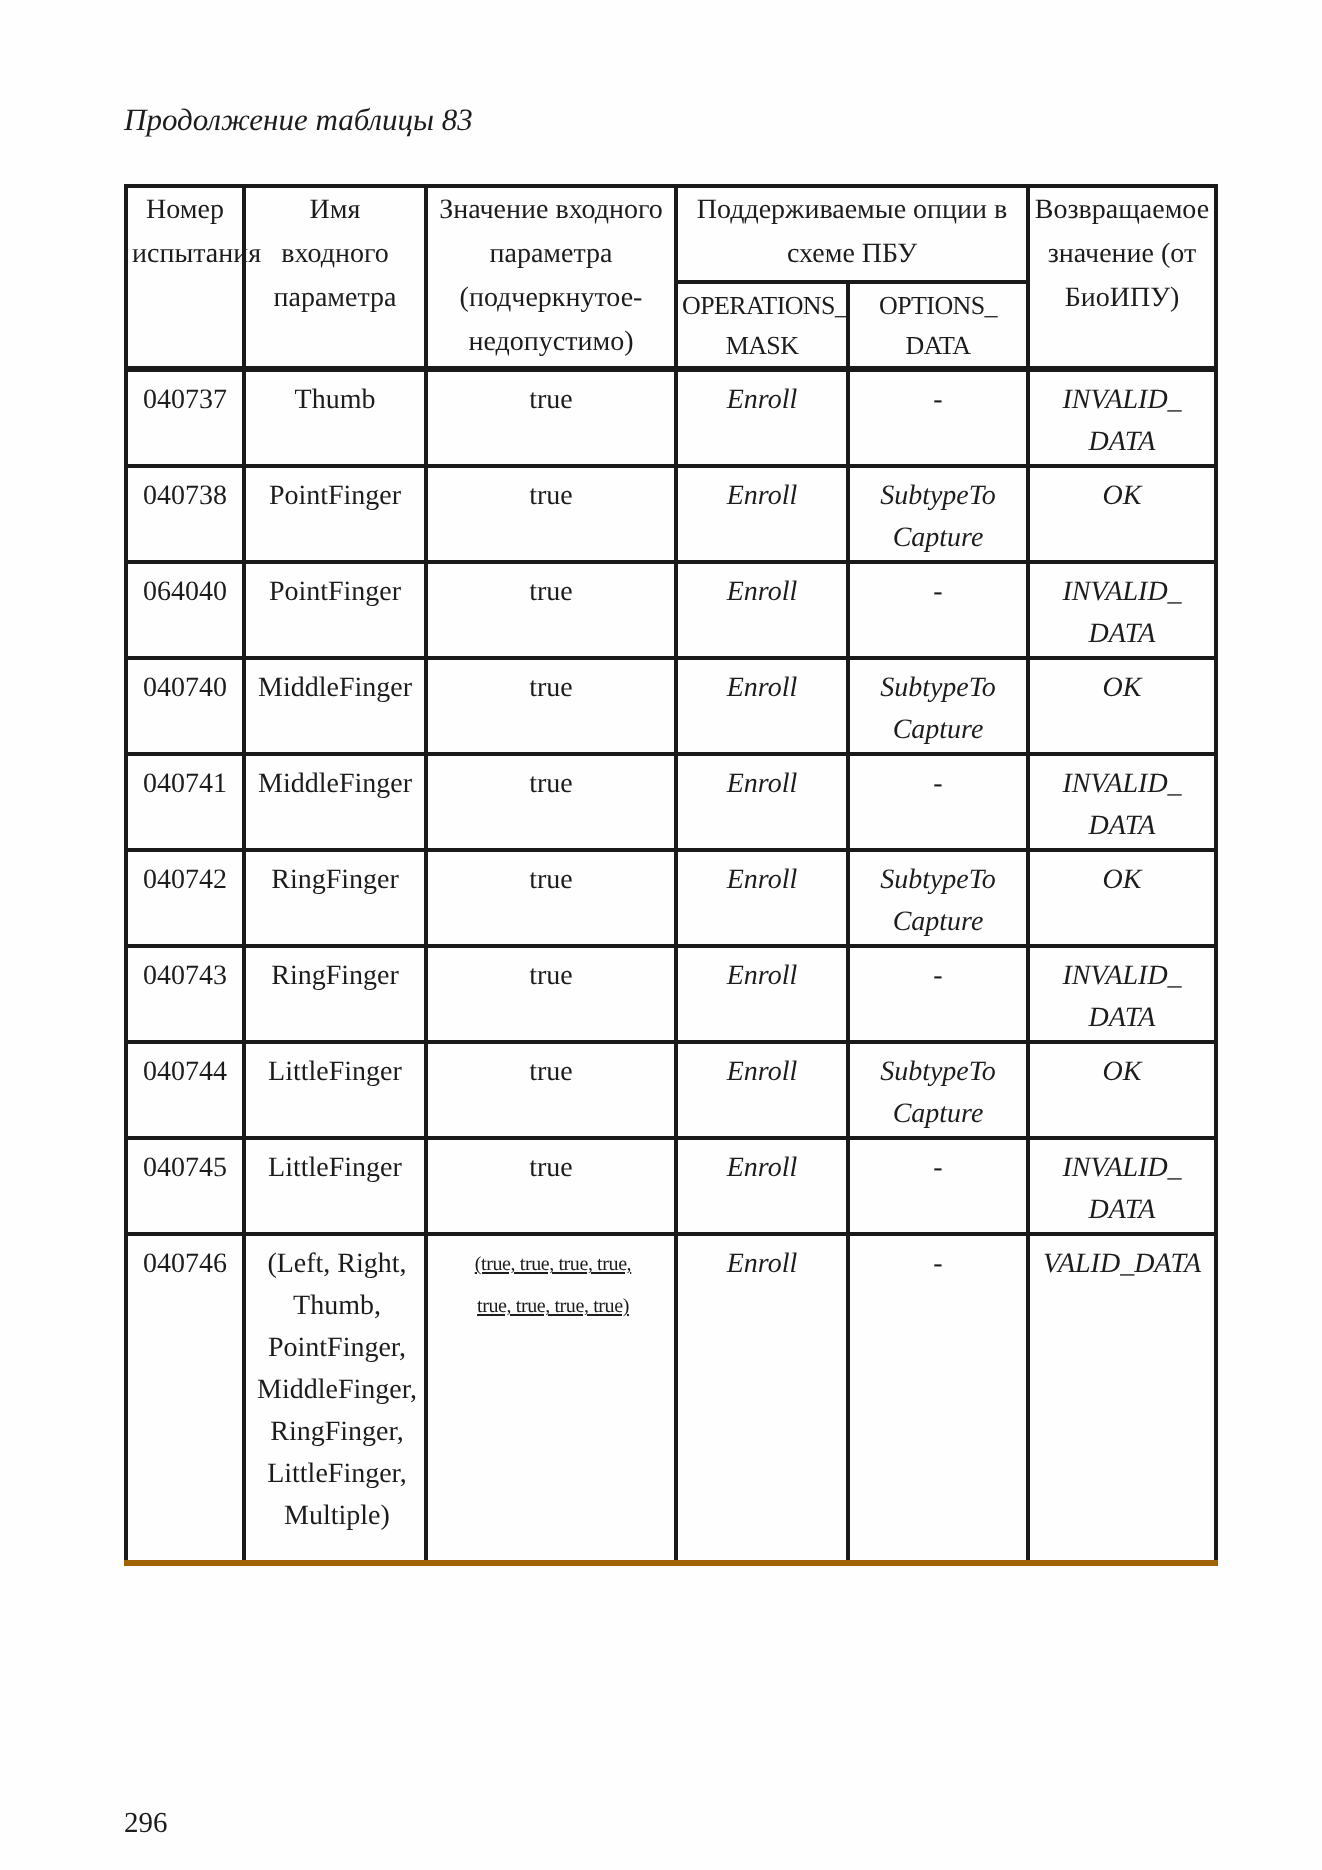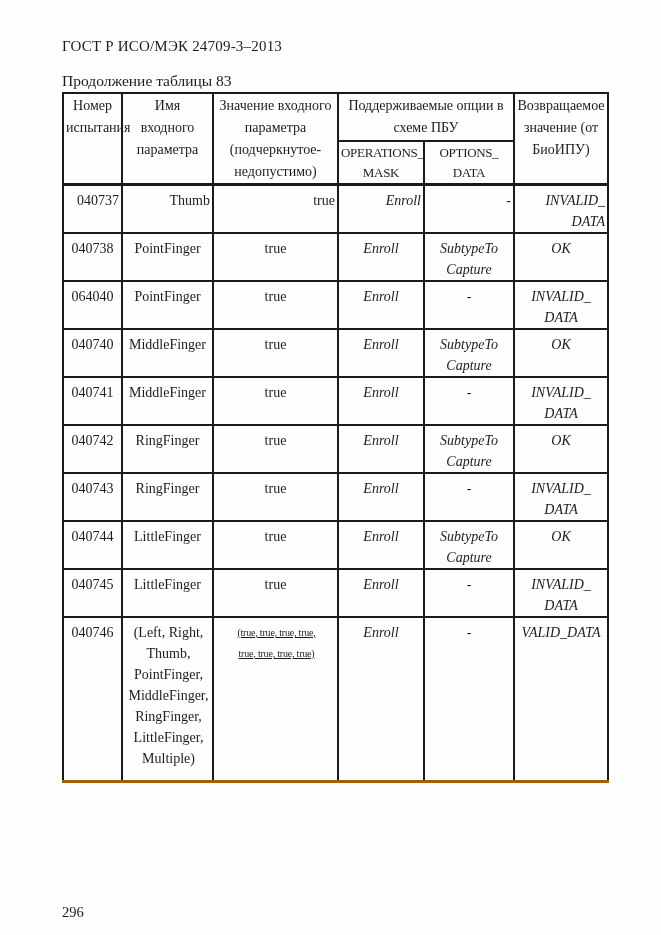--- a/index.html
+++ b/index.html
@@ -12,22 +12,22 @@
     overflow: hidden;
   }
   .page { position: relative; width: 661px; height: 935px; background: #fefefe; }
 
   .doc-code {
     position: absolute; left: 62px; top: 38px;
     font-size: 15px; letter-spacing: 0.2px;
     white-space: pre;
   }
   .caption {
-    position: absolute; left: 62px; top: 72px;
-    font-size: 15.5px; 
+    position: absolute; left: 62px; top: 52px;
+    font-size: 15.5px; font-style: italic;
     white-space: pre;
   }
 
   table.tbl {
     position: absolute; left: 62px; top: 92px;
     width: 545px;
     border-collapse: collapse;
     table-layout: fixed;
   }
   col.c1 { width: 59px; }
@@ -47,41 +47,40 @@
     white-space: pre-line;
   }
 
   
   thead td { line-height: 22px; padding-top: 1px; }
   tr.hr1 { height: 46px; }
   tr.hr2 { height: 42px; }
   tr.hr2 td { line-height: 20px; padding-top: 1px; font-size: 13px; letter-spacing: -0.3px; }
 
   
-  tbody tr:first-child td { border-top: 3px solid #1a1a1a; text-align: right; }
+  tbody tr:first-child td { border-top: 3px solid #1a1a1a; }
   tbody tr:last-child td { border-bottom: 3px solid #a16207; }
 
   tr.r  { height: 46.5px; }
   tr.r-last { height: 164px; }
 
   td.it { font-style: italic; }
   td.al { text-align: center; padding-left: 4px; }
   td.und { text-decoration: underline; font-size: 10px; letter-spacing: -0.2px; }
 
   .pageno {
     position: absolute; left: 62px; top: 904px;
     font-size: 14.5px;
   }
 </style>
 </head>
 <body>
 
 <div class="page">
 
-  <div class="doc-code">ГОСТ Р ИСО/МЭК 24709-3–2013</div>
   <div class="caption">Продолжение таблицы 83</div>
 
   <table class="tbl">
     <colgroup>
       <col class="c1">
         <col class="c2">
         <col class="c3">
         <col class="c4">
         <col class="c5">
         <col class="c6">

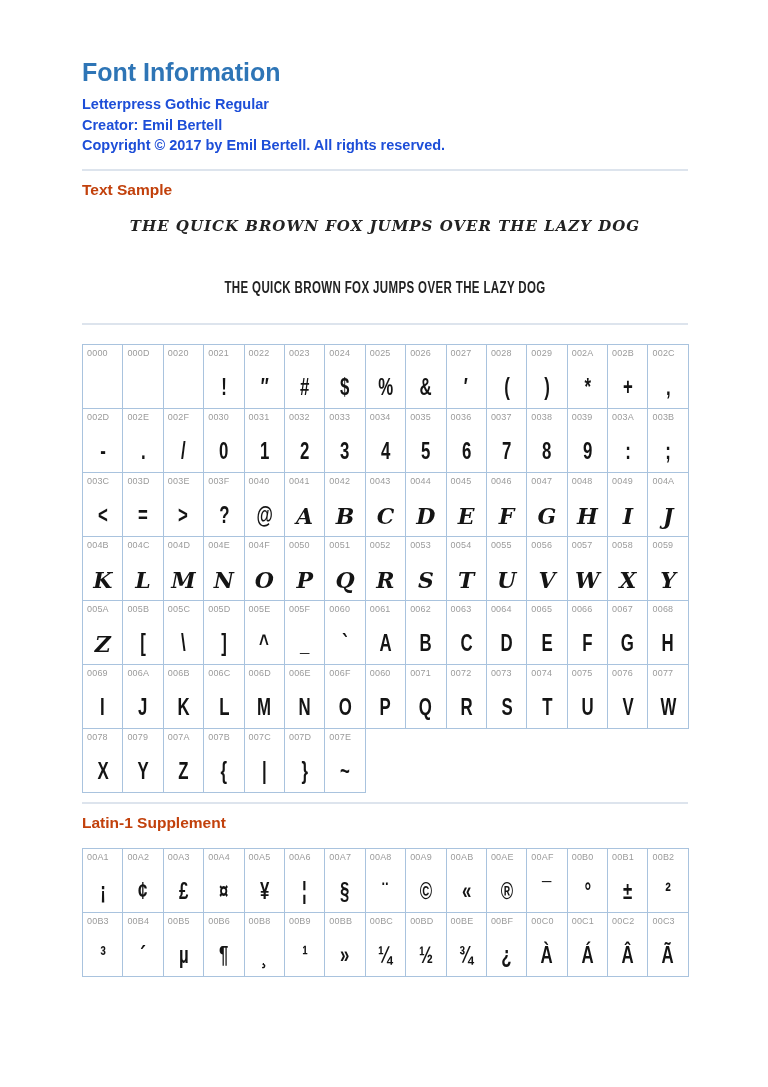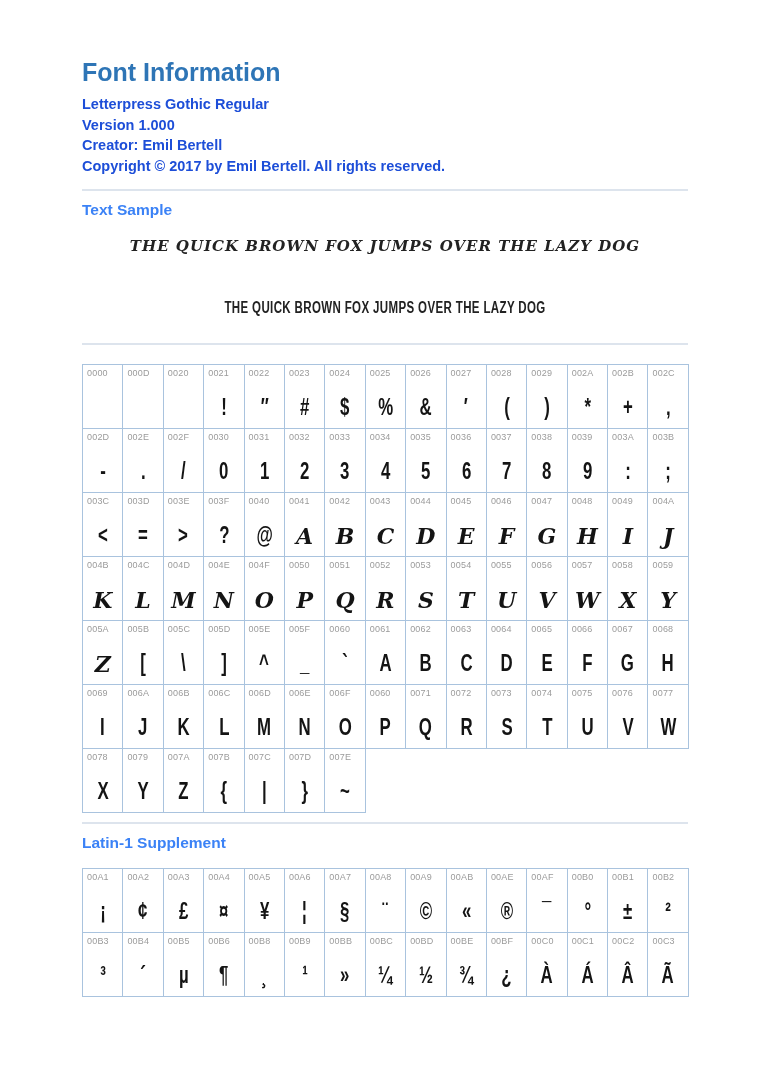--- a/index.html
+++ b/index.html
@@ -19,21 +19,21 @@
   .details div {
     font-size: 14.5px; font-weight: bold; line-height: 20.5px; color: #1d4ed8;
   }
 
   .divider {
     border: none; border-top: 2px solid #dde4ed;
     width: 606px; margin-top: 13px;
   }
 
   h2.section-heading {
-    font-size: 15.5px; font-weight: bold; color: #3b82f6; margin-top: 10px;
+    font-size: 15.5px; font-weight: bold; color: #c2410c; margin-top: 10px;
   }
 
   .sample { width: 606px; text-align: center; }
   .sample-script {
     margin-top: 18px;
     font-family: "DejaVu Serif", serif;
     font-style: italic; font-weight: bold;
     font-size: 15px; letter-spacing: 1px; color: #222;
   }
   .sample-plain {
@@ -76,21 +76,20 @@
 </style>
 </head>
 <body>
 
 <div class="page">
 
   <h1 class="page-title">Font Information</h1>
 
   <div class="details">
     <div>Letterpress Gothic Regular</div>
-    <div>Version 1.000</div>
     <div>Creator: Emil Bertell</div>
     <div>Copyright © 2017 by Emil Bertell. All rights reserved.</div>
   </div>
 
   <hr class="divider">
 
   <h2 class="section-heading">Text Sample</h2>
 
   <div class="sample sample-script">THE QUICK BROWN FOX JUMPS OVER THE LAZY DOG</div>
   <div class="sample sample-plain">THE QUICK BROWN FOX JUMPS OVER THE LAZY DOG</div>

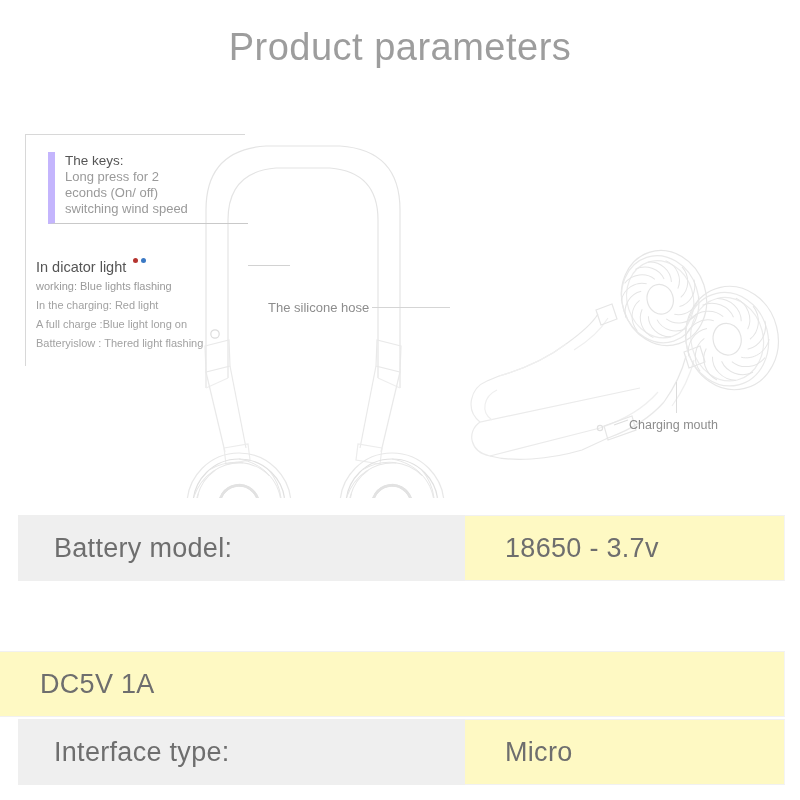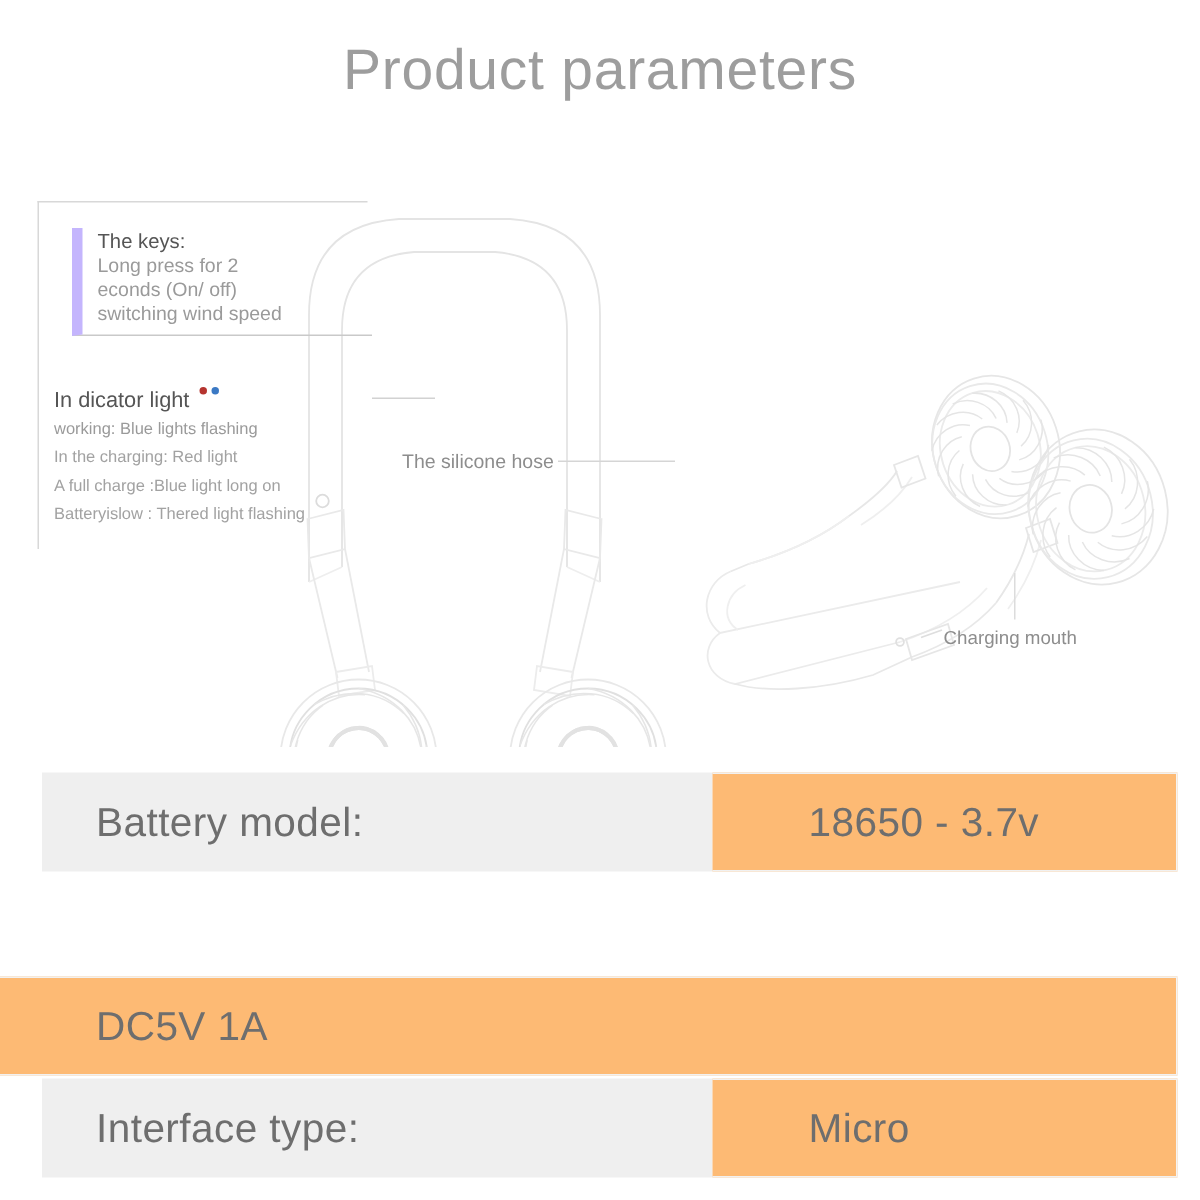--- a/index.html
+++ b/index.html
@@ -166,46 +166,46 @@
     width: 800px;
   }
   .param-row {
     position: relative;
     height: 66px;
     margin-bottom: 2px;
     display: flex;
     align-items: stretch;
   }
   .param-label {
-    margin-left: 28px;
+    margin-left: 18px;
     width: 447px;
     background: #efefef;
     display: flex;
     align-items: center;
     box-sizing: border-box;
     padding-left: 36px;
   }
   .param-label-text {
     font-size: 27px;
     color: #6e6e6e;
     font-weight: 400;
     letter-spacing: 0.3px;
     white-space: nowrap;
   }
   .param-value {
     flex: 1;
     margin-right: 15px;
-    background: #fdba74;
+    background: #fef9c3;
     border-top: 1px solid #f1f1f1;
     border-bottom: 1px solid #f1f1f1;
     border-right: 1px solid #f4f4f4;
     display: flex;
     align-items: center;
     box-sizing: border-box;
-    padding-left: 64px;
+    padding-left: 40px;
   }
   .param-value-text {
     font-size: 27px;
     color: #6e6e6e;
     font-weight: 400;
     letter-spacing: 0.3px;
     white-space: nowrap;
   }
 </style>
 </head>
______________________________
* EXERCISE *
Copy out the full material exactly. Pictures should not appear in it.

* TASK OUTPUT *
--- a/index.html
+++ b/index.html
@@ -12,22 +12,22 @@
     overflow: hidden;
   }
   .page { position: relative; width: 661px; height: 935px; background: #fefefe; }
 
   .doc-code {
     position: absolute; left: 62px; top: 38px;
     font-size: 15px; letter-spacing: 0.2px;
     white-space: pre;
   }
   .caption {
-    position: absolute; left: 62px; top: 72px;
-    font-size: 15.5px; 
+    position: absolute; left: 62px; top: 52px;
+    font-size: 15.5px; font-style: italic;
     white-space: pre;
   }
 
   table.tbl {
     position: absolute; left: 62px; top: 92px;
     width: 545px;
     border-collapse: collapse;
     table-layout: fixed;
   }
   col.c1 { width: 59px; }
@@ -47,41 +47,40 @@
     white-space: pre-line;
   }
 
   
   thead td { line-height: 22px; padding-top: 1px; }
   tr.hr1 { height: 46px; }
   tr.hr2 { height: 42px; }
   tr.hr2 td { line-height: 20px; padding-top: 1px; font-size: 13px; letter-spacing: -0.3px; }
 
   
-  tbody tr:first-child td { border-top: 3px solid #1a1a1a; text-align: right; }
+  tbody tr:first-child td { border-top: 3px solid #1a1a1a; }
   tbody tr:last-child td { border-bottom: 3px solid #a16207; }
 
   tr.r  { height: 46.5px; }
   tr.r-last { height: 164px; }
 
   td.it { font-style: italic; }
   td.al { text-align: center; padding-left: 4px; }
   td.und { text-decoration: underline; font-size: 10px; letter-spacing: -0.2px; }
 
   .pageno {
     position: absolute; left: 62px; top: 904px;
     font-size: 14.5px;
   }
 </style>
 </head>
 <body>
 
 <div class="page">
 
-  <div class="doc-code">ГОСТ Р ИСО/МЭК 24709-3–2013</div>
   <div class="caption">Продолжение таблицы 83</div>
 
   <table class="tbl">
     <colgroup>
       <col class="c1">
         <col class="c2">
         <col class="c3">
         <col class="c4">
         <col class="c5">
         <col class="c6">

--- a/index.html
+++ b/index.html
@@ -19,21 +19,21 @@
   .details div {
     font-size: 14.5px; font-weight: bold; line-height: 20.5px; color: #1d4ed8;
   }
 
   .divider {
     border: none; border-top: 2px solid #dde4ed;
     width: 606px; margin-top: 13px;
   }
 
   h2.section-heading {
-    font-size: 15.5px; font-weight: bold; color: #3b82f6; margin-top: 10px;
+    font-size: 15.5px; font-weight: bold; color: #c2410c; margin-top: 10px;
   }
 
   .sample { width: 606px; text-align: center; }
   .sample-script {
     margin-top: 18px;
     font-family: "DejaVu Serif", serif;
     font-style: italic; font-weight: bold;
     font-size: 15px; letter-spacing: 1px; color: #222;
   }
   .sample-plain {
@@ -76,21 +76,20 @@
 </style>
 </head>
 <body>
 
 <div class="page">
 
   <h1 class="page-title">Font Information</h1>
 
   <div class="details">
     <div>Letterpress Gothic Regular</div>
-    <div>Version 1.000</div>
     <div>Creator: Emil Bertell</div>
     <div>Copyright © 2017 by Emil Bertell. All rights reserved.</div>
   </div>
 
   <hr class="divider">
 
   <h2 class="section-heading">Text Sample</h2>
 
   <div class="sample sample-script">THE QUICK BROWN FOX JUMPS OVER THE LAZY DOG</div>
   <div class="sample sample-plain">THE QUICK BROWN FOX JUMPS OVER THE LAZY DOG</div>

--- a/index.html
+++ b/index.html
@@ -166,46 +166,46 @@
     width: 800px;
   }
   .param-row {
     position: relative;
     height: 66px;
     margin-bottom: 2px;
     display: flex;
     align-items: stretch;
   }
   .param-label {
-    margin-left: 28px;
+    margin-left: 18px;
     width: 447px;
     background: #efefef;
     display: flex;
     align-items: center;
     box-sizing: border-box;
     padding-left: 36px;
   }
   .param-label-text {
     font-size: 27px;
     color: #6e6e6e;
     font-weight: 400;
     letter-spacing: 0.3px;
     white-space: nowrap;
   }
   .param-value {
     flex: 1;
     margin-right: 15px;
-    background: #fdba74;
+    background: #fef9c3;
     border-top: 1px solid #f1f1f1;
     border-bottom: 1px solid #f1f1f1;
     border-right: 1px solid #f4f4f4;
     display: flex;
     align-items: center;
     box-sizing: border-box;
-    padding-left: 64px;
+    padding-left: 40px;
   }
   .param-value-text {
     font-size: 27px;
     color: #6e6e6e;
     font-weight: 400;
     letter-spacing: 0.3px;
     white-space: nowrap;
   }
 </style>
 </head>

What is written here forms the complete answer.